First part.
OK. My guess was that var test goes like
this get max lag compute AIC etc. for
each lag with the set you get minus lag order.
For example take set with 100 members.
lag = 1 you have 99 etc., so the method
is always work with the sample number of points
minus max lag ?
This is why I asked
because it did not soud right to me ... Because
I thought that AIC, BIC, HQC will have
same value for lag = 1 independet of maxlag.

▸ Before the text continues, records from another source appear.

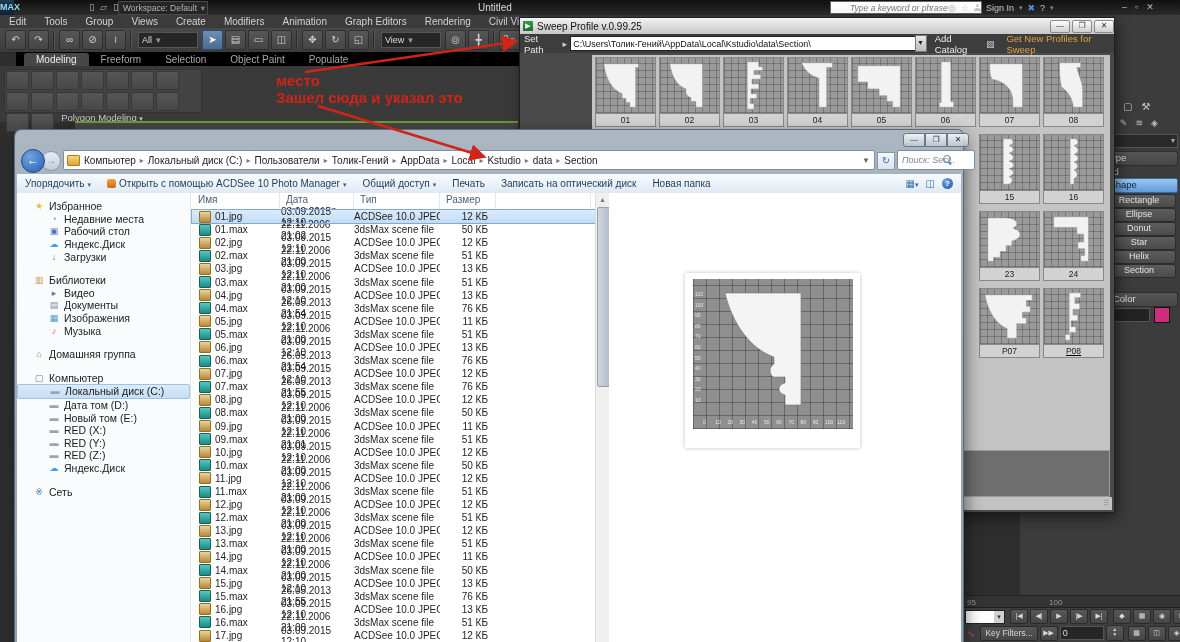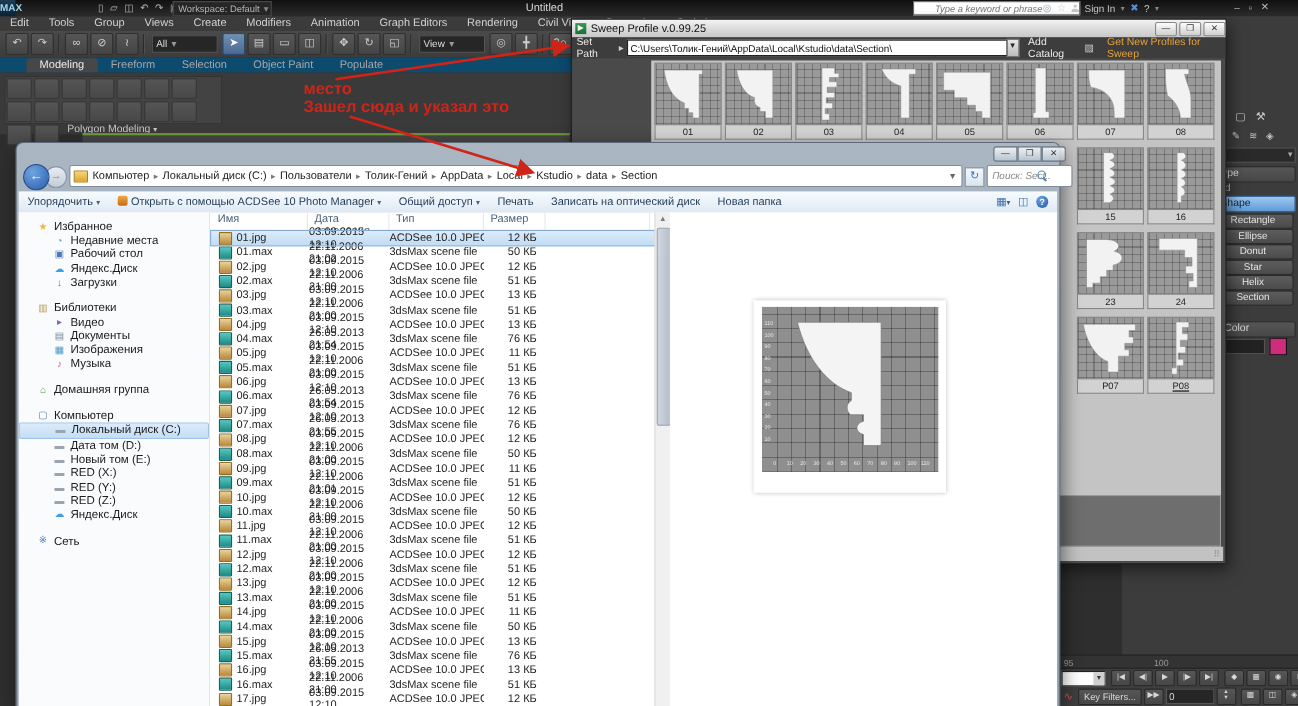--- a/index.html
+++ b/index.html
@@ -13,7 +13,7 @@
   #max-titlebar{left:0;top:0;width:1180px;height:15px;background:linear-gradient(#101010,#2c2c2c);z-index:1;}
   #max-logo{left:0;top:0;width:14px;height:15px;background:linear-gradient(#1d3c55,#0d2233);color:#9fd8f0;font-size:9px;font-weight:bold;text-align:left;line-height:15px;}
   .qi{color:#b8b8b8;font-size:9px;line-height:15px;margin:0 3px;}
-  #workspace{left:118px;top:1px;width:84px;height:12px;background:#262626;border:1px solid #4a4a4a;color:#b5b5b5;font-size:8.5px;line-height:12px;padding-left:4px;margin-left:39px;}
+  #workspace{left:118px;top:1px;width:84px;height:12px;background:#262626;border:1px solid #4a4a4a;color:#b5b5b5;font-size:8.5px;line-height:12px;padding-left:4px;}
   #workspace .arr{float:right;margin-right:2px;color:#888;}
   #max-title{left:405px;top:1px;color:#d8d8d8;font-size:10px;line-height:13px;margin-top:26px;}
   #max-doc{left:478px;top:1px;color:#d8d8d8;font-size:10px;line-height:13px;}

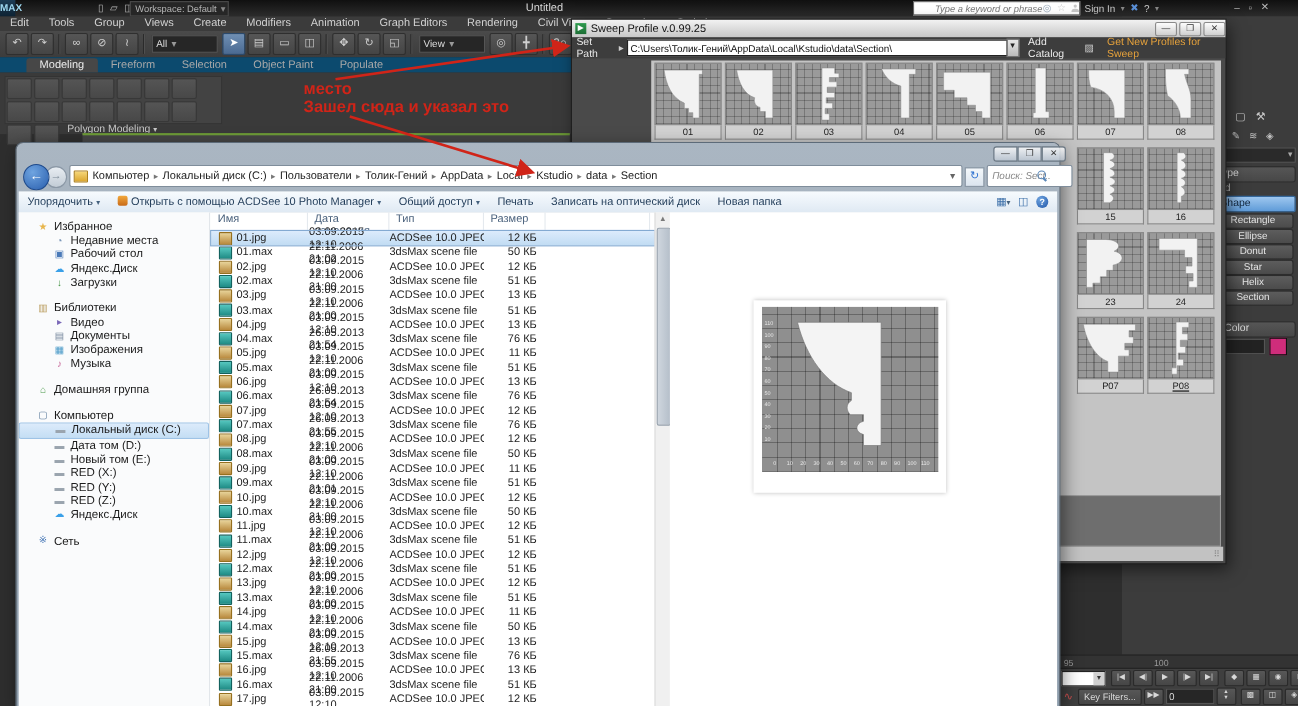--- a/index.html
+++ b/index.html
@@ -32,7 +32,7 @@
   .tsep{width:1px;height:18px;background:#2a2a2a;border-right:1px solid #555;margin:0 3px;flex:0 0 auto;}
   .tcombo{height:14px;background:#262626;border:1px solid #555;color:#ddd;font-size:9px;line-height:14px;padding:0 3px;margin:0 3px;flex:0 0 auto;}
   .tcombo .arr{color:#999;margin-left:4px;}
-  #ribbon-tabs{left:0;top:52px;width:520px;height:14px;background:#0c4a6e;z-index:1;display:flex;align-items:flex-end;padding-left:24px;}
+  #ribbon-tabs{left:16px;top:52px;width:520px;height:14px;background:#000000;z-index:1;display:flex;align-items:flex-end;padding-left:8px;}
   .rtab{font-size:10px;color:#a8a8a8;padding:1px 12px;}
   .rtab.active{background:#474747;color:#ececec;border-radius:3px 3px 0 0;}
   #ribbon-panel{left:0;top:66px;width:520px;height:56px;background:#3a3a3a;z-index:1;}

In general, this will be more true for very large
N of sample.
Secon part.
As I said it is in the manual. My question
was do I have any freedom beside manual
OLS and reading off AIC, BIC, HQC to
see correct lag for ADF. The method in manual
for --test-down and it is t-statiscis.
All best,
Davor
Sven Schreiber wrote:
Hi Davor,
Am 03.08.2008 12:31, Davor Horvatic schrieb:
> Hello everybody,
>
> I'm new to gretl and in process of familiarizing
> myself with it. So I have a question concerning
> var command.
>
> Example:
>
> var 5 x1 x2 --lagselect
>
> if I change order from 5 to 8 or 10
> values of AIC, BIC ... will change for lower lags.
> Is this correct behavior ? Should not values
> for AIC, BIC ... stay the same for lower lags ?
With a longer max lag the sample is shortened, and you cannot compare
the information criteria across different samples.
>
> Also short question on ADF. In help I see that there
> is algorithm presented for --test-down. Can you
> comment if there is need and if it --test-down include
> lag selection by AIC, BIC or other tests ?
I don't really understand the "if there is need" part, my best guess
of an answer is: it depends on your priors and on the data. With
respect to the second part, I'm not sure right now what gretl uses to
test down, sorry, but I'm pretty sure it's in the manual.